Equal Distribution Scheduling on Virtual GPUs

In AI training, inference, and scientific computing, a single GPU often falls short due to limited compute power or memory. Multiple GPUs are therefore needed to work together. However, using entire GPU cards for collaboration can lead to resource wastage, especially when tasks require only a portion of the GPU's memory or compute power. Equal distribution scheduling on virtual GPUs addresses this issue by efficiently utilizing GPU memory and compute power across multiple cards, optimizing resource use.

This policy equally allocates requested GPU resources (such as GPU memory and compute power) across multiple virtual GPUs, improving utilization and reducing waste. With this approach, a pod can flexibly use multiple virtual GPUs, with each providing an equal number of resources. This enables refined allocation and efficient utilization of GPU resources. Equal distribution scheduling on virtual GPUs supports GPU memory isolation by configuring volcano.sh/gpu-mem.128Mi and isolation of both compute and memory resources by configuring both volcano.sh/gpu-mem.128Mi and volcano.sh/gpu-core.percentage.
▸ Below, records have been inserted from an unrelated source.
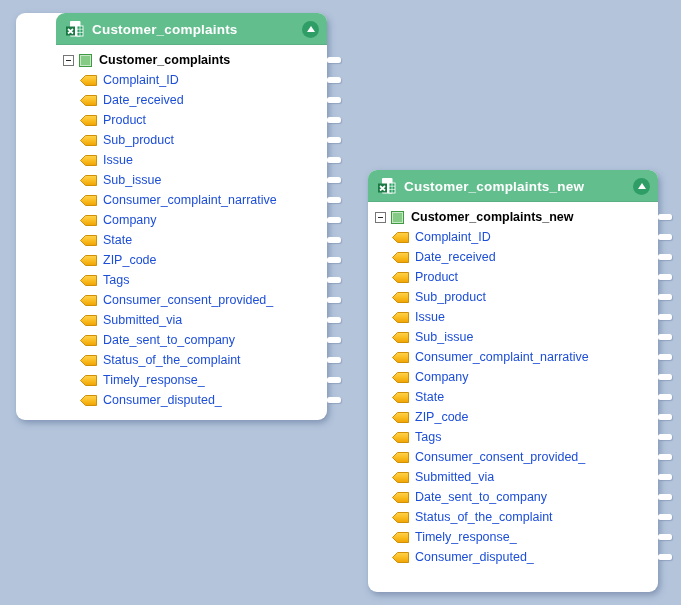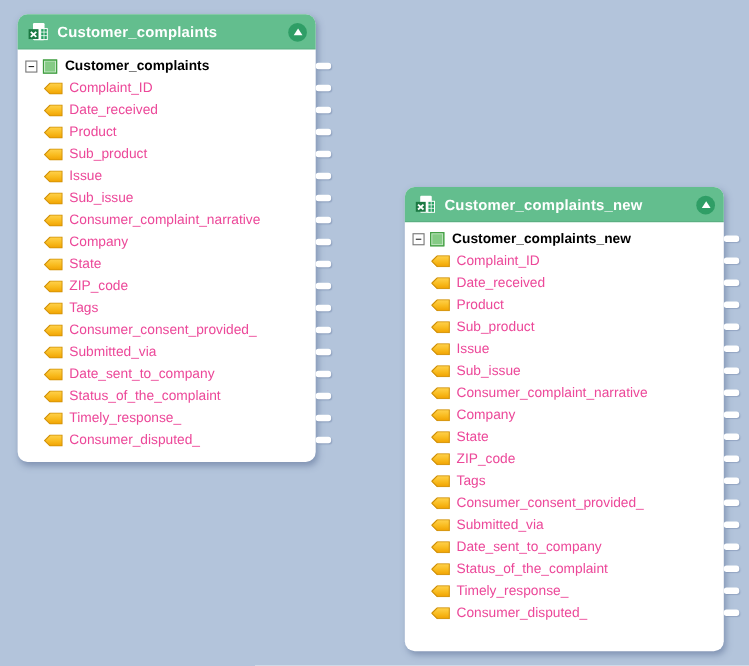--- a/index.html
+++ b/index.html
@@ -5,21 +5,21 @@
   html,body{margin:0;padding:0;}
   .canvas{
     position:relative;width:681px;height:605px;overflow:hidden;
     background:#b3c4db;
     font-family:"Liberation Sans", sans-serif;
   }
   .node{
     position:absolute;background:#fff;border-radius:9px;
     box-shadow:2px 3px 6px rgba(80,100,140,.5);
   }
-  .node-left{left:16px;top:13px;width:271px;height:407px;}
+  .node-left{left:16px;top:13px;width:271px;height:407px;padding-left:40px;}
   .node-right{left:368px;top:170px;width:290px;height:422px;}
 
   .node-header{
     height:32px;display:flex;align-items:center;gap:8px;
     padding:0 8px 0 9px;box-sizing:border-box;
     background:#63be8e;border-radius:9px 9px 0 0;
     box-shadow:inset 0 -1px 0 rgba(0,0,0,.08);
     cursor:move;
   }
   .excel-icon{width:19px;height:19px;flex:none;display:block;}
@@ -49,21 +49,21 @@
   .expander::after{
     content:"";position:absolute;left:2px;right:2px;top:4px;height:1px;background:#2a2a2a;
   }
   .rootbox{
     width:13px;height:13px;box-sizing:border-box;flex:none;cursor:pointer;
     background:#85cb85;border:1px solid #3f9b3f;
     box-shadow:inset 0 0 0 1px rgba(255,255,255,.55);
   }
   .field-row{padding-left:24px;gap:6px;cursor:default;}
   .field-icon{width:17px;height:11px;flex:none;display:block;}
-  .field-label{font-size:12.5px;color:#ec4899;}
+  .field-label{font-size:12.5px;color:#1d4ed8;}
 
   .ports{position:absolute;inset:0;pointer-events:none;}
   .port{
     position:absolute;right:-14px;width:14px;height:6px;
     background:#fff;border-radius:2.5px;pointer-events:auto;cursor:crosshair;
     box-shadow:1px 1px 1px rgba(90,110,150,.35);
   }
   .svg-defs{position:absolute;width:0;height:0;overflow:hidden;}
 </style>
 </head>

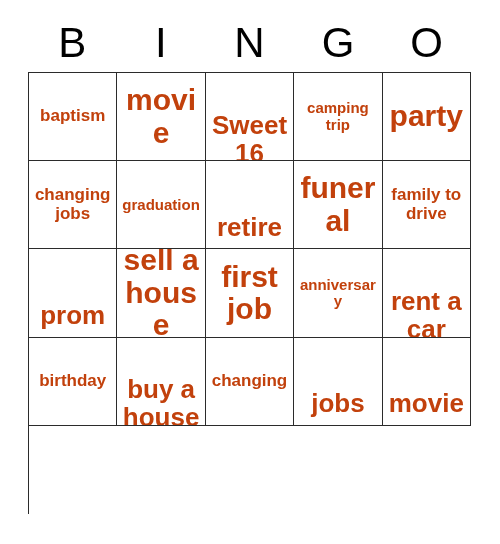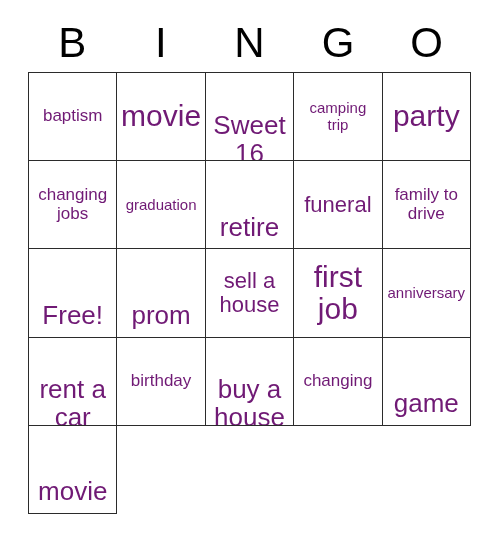--- a/index.html
+++ b/index.html
@@ -69,30 +69,30 @@
     justify-content: center;
     text-align: center;
     padding: 2px 3px;
     overflow: hidden;
     background: #ffffff;
   }
 
   .cell-text {
     display: block;
     width: 100%;
-    color: #701a75;
+    color: #c2410c;
     line-height: 1.08;
     word-wrap: break-word;
-    font-weight: 400;
+    font-weight: 700;
   }
 
   
   .fs-xl  { font-size: 30px; }
   .fs-lg  { font-size: 26px; margin-top: 44px; }
-  .fs-md  { font-size: 22px; }
+  .fs-md  { font-size: 30px; }
   .fs-sm  { font-size: 17px; }
   .fs-xs  { font-size: 15px; }
 </style>
 </head>
 <body>
 
 <div class="card">
 
   <div class="header-row">
     <div class="header-cell">
@@ -137,23 +137,20 @@
       <div class="cell">
         <span class="cell-text fs-lg">retire</span>
       </div>
       <div class="cell">
         <span class="cell-text fs-md">funeral</span>
       </div>
       <div class="cell">
         <span class="cell-text fs-sm">family to drive</span>
       </div>
       <div class="cell">
-        <span class="cell-text fs-lg">Free!</span>
-      </div>
-      <div class="cell">
         <span class="cell-text fs-lg">prom</span>
       </div>
       <div class="cell">
         <span class="cell-text fs-md">sell a house</span>
       </div>
       <div class="cell">
         <span class="cell-text fs-xl">first job</span>
       </div>
       <div class="cell">
         <span class="cell-text fs-xs">anniversary</span>
@@ -164,20 +161,20 @@
       <div class="cell">
         <span class="cell-text fs-sm">birthday</span>
       </div>
       <div class="cell">
         <span class="cell-text fs-lg">buy a house</span>
       </div>
       <div class="cell">
         <span class="cell-text fs-sm">changing</span>
       </div>
       <div class="cell">
-        <span class="cell-text fs-lg">game</span>
+        <span class="cell-text fs-lg">jobs</span>
       </div>
       <div class="cell">
         <span class="cell-text fs-lg">movie</span>
       </div>
     </div>
 
 </div>
 
 </body></html>

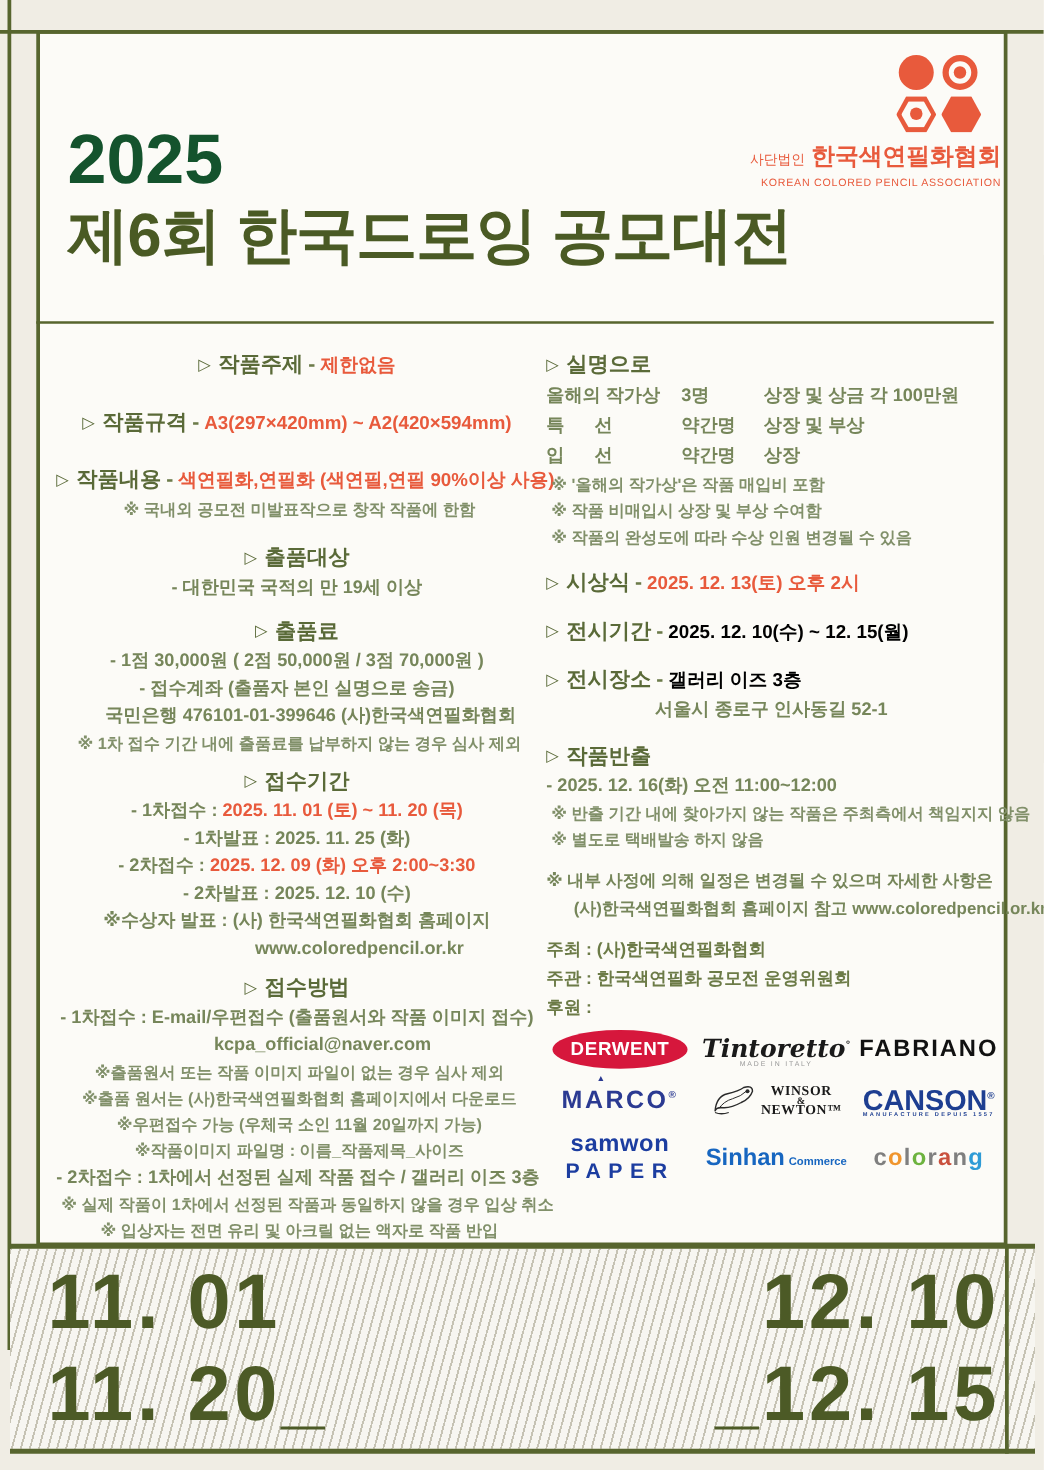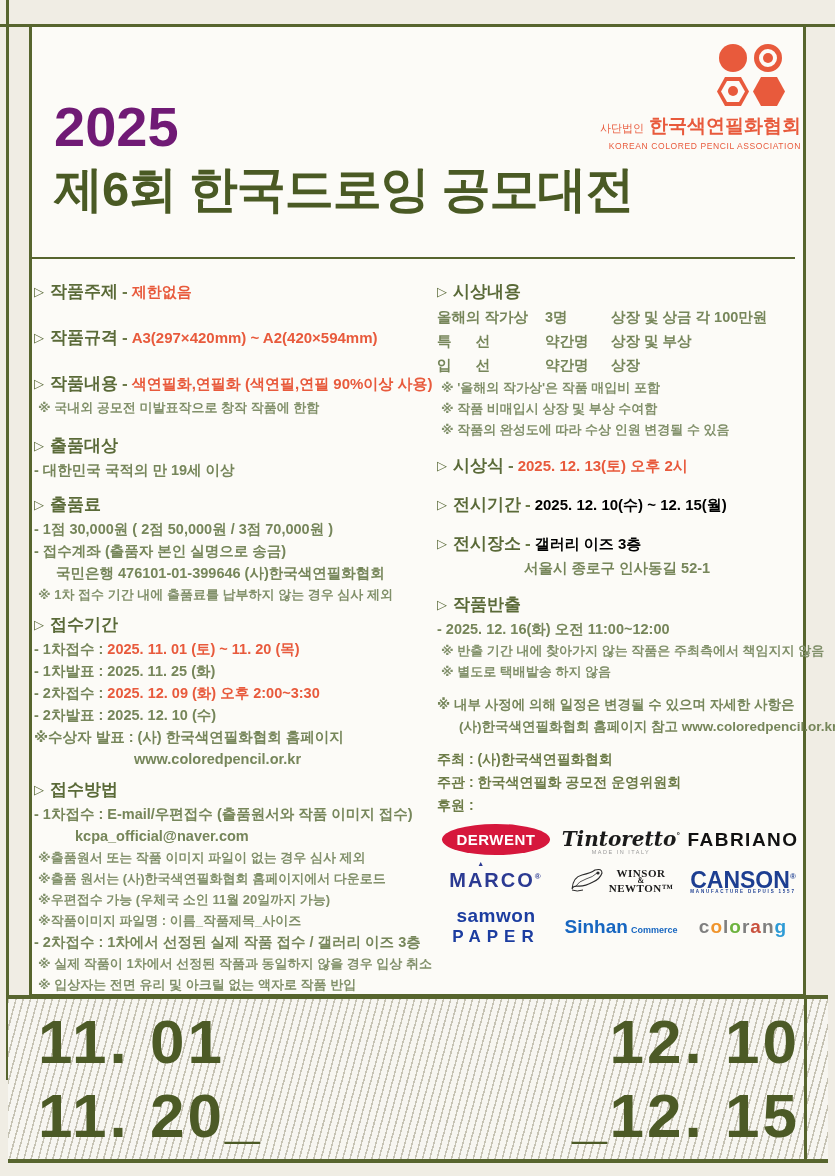--- a/index.html
+++ b/index.html
@@ -8,42 +8,42 @@
 
   
   .rule{position:absolute;background:#57652e;}
   .top-rule{left:0;top:24px;width:835px;height:3px;}
   .left-outer-line{left:6px;top:0;width:3px;height:1080px;}
   .main-box{position:absolute;left:29px;top:24px;width:777px;height:973px;border:3px solid #57652e;background:#fcfbf7;box-sizing:border-box;}
   .title-rule{left:29px;top:257px;width:766px;height:2px;}
   .band-right-line{left:804px;top:997px;width:3px;height:166px;z-index:4;}
 
   
-  .year{position:absolute;left:54px;top:98px;font-size:56px;font-weight:800;color:#701a75;letter-spacing:0px;line-height:58px;}
+  .year{position:absolute;left:54px;top:98px;font-size:56px;font-weight:800;color:#14532d;letter-spacing:0px;line-height:58px;}
   .main-title{position:absolute;left:54px;top:158px;font-size:49px;font-weight:800;color:#4a5a24;letter-spacing:-1px;line-height:62px;white-space:nowrap;}
 
   
   .logo-shapes{position:absolute;left:717px;top:44px;width:74px;height:64px;}
   .logo-shapes .shape{position:absolute;}
   .circle-filled{left:2px;top:0;width:28px;height:28px;border-radius:50%;background:#e85a3c;}
   .ring{left:37px;top:0;width:28px;height:28px;border-radius:50%;border:5px solid #e85a3c;box-sizing:border-box;}
   .ring .dot{position:absolute;left:4px;top:4px;width:10px;height:10px;border-radius:50%;background:#e85a3c;}
   .hex{clip-path:polygon(25% 0,75% 0,100% 50%,75% 100%,25% 100%,0 50%);}
   .hex-outline{left:0;top:33px;width:32px;height:29px;background:#e85a3c;}
   .hex-outline .inner{position:absolute;left:4px;top:4px;width:24px;height:21px;background:#fcfbf7;clip-path:polygon(25% 0,75% 0,100% 50%,75% 100%,25% 100%,0 50%);}
   .hex-outline .dot{position:absolute;left:11px;top:9px;width:10px;height:10px;border-radius:50%;background:#e85a3c;z-index:2;}
   .hex-filled{left:36px;top:33px;width:32px;height:29px;background:#e85a3c;}
   .logo-text{position:absolute;right:34px;top:114px;text-align:right;color:#e85a3c;}
   .logo-text .l1{font-size:19px;font-weight:700;line-height:24px;}
   .logo-text .l1 .small{font-size:11px;font-weight:400;margin-right:5px;}
   .logo-text .l2{font-size:8.5px;letter-spacing:0.6px;line-height:12px;}
 
   
   .col{position:absolute;top:280px;}
-  .col-left{left:34px;width:385px;}
+  .col-left{left:45px;width:385px;text-align:center;}
   .col-right{left:437px;width:363px;}
 
   .sec-head{font-size:17px;font-weight:700;color:#5a6a38;line-height:24px;white-space:nowrap;}
   .bullet{font-size:13px;margin-right:6px;position:relative;top:-1px;color:#5a6a38;}
   .dash{color:#6c7b4a;font-weight:700;margin:0 4px;}
   .iv{font-size:15px;font-weight:700;}
   .red{color:#e85a3c;}
   .green-val{color:#000000;}
   .body-line{font-size:14.5px;color:#76865a;line-height:22px;font-weight:600;white-space:nowrap;}
   .note-line{font-size:13px;color:#81906a;line-height:21px;font-weight:600;white-space:nowrap;margin-left:4px;}
@@ -175,21 +175,21 @@
       <div class="body-line red">- 2차접수 : 1차에서 선정된 실제 작품 접수 / 갤러리 이즈 3층</div>
       <div class="note-line">※ 실제 작품이 1차에서 선정된 작품과 동일하지 않을 경우 입상 취소</div>
       <div class="note-line">※ 입상자는  전면 유리 및 아크릴 없는 액자로 작품 반입</div>
     </div>
   </div>
 
   <div class="col col-right">
 
     <div class="mb14">
       <div class="sec-head">
-        <span class="bullet">▷</span><span>시상내용</span>
+        <span class="bullet">▷</span><span>실명으로</span>
       </div>
       <div class="aw-row">
         <span class="aw-name">올해의 작가상</span>
           <span>3명</span>
           <span>상장 및 상금 각 100만원</span>
       </div>
       <div class="aw-row">
         <span class="aw-name">특      선</span>
           <span>약간명</span>
           <span>상장 및 부상</span>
GPU memory isolation: Tasks can split their requested GPU memory across multiple cards for sharing. For example, if an application requests M MiB of GPU memory and specifies to use N GPU cards on a single node, CCE will equally allocate the M MiB of memory across the N cards. During execution, each task is limited to using M/N MiB of memory per GPU card, ensuring memory isolation between tasks and preventing resource contention.
Isolation of both compute and memory resources: Tasks can split their requested GPU memory and compute power across multiple cards for sharing. For example, if an application requests M MiB of GPU memory and T% of compute power and specifies to use N GPU cards on a single node, CCE will equally allocate the M MiB of memory and T% of compute power across the N cards. During execution, each task is limited to using M/N MiB of memory and T/N% of compute power per GPU card.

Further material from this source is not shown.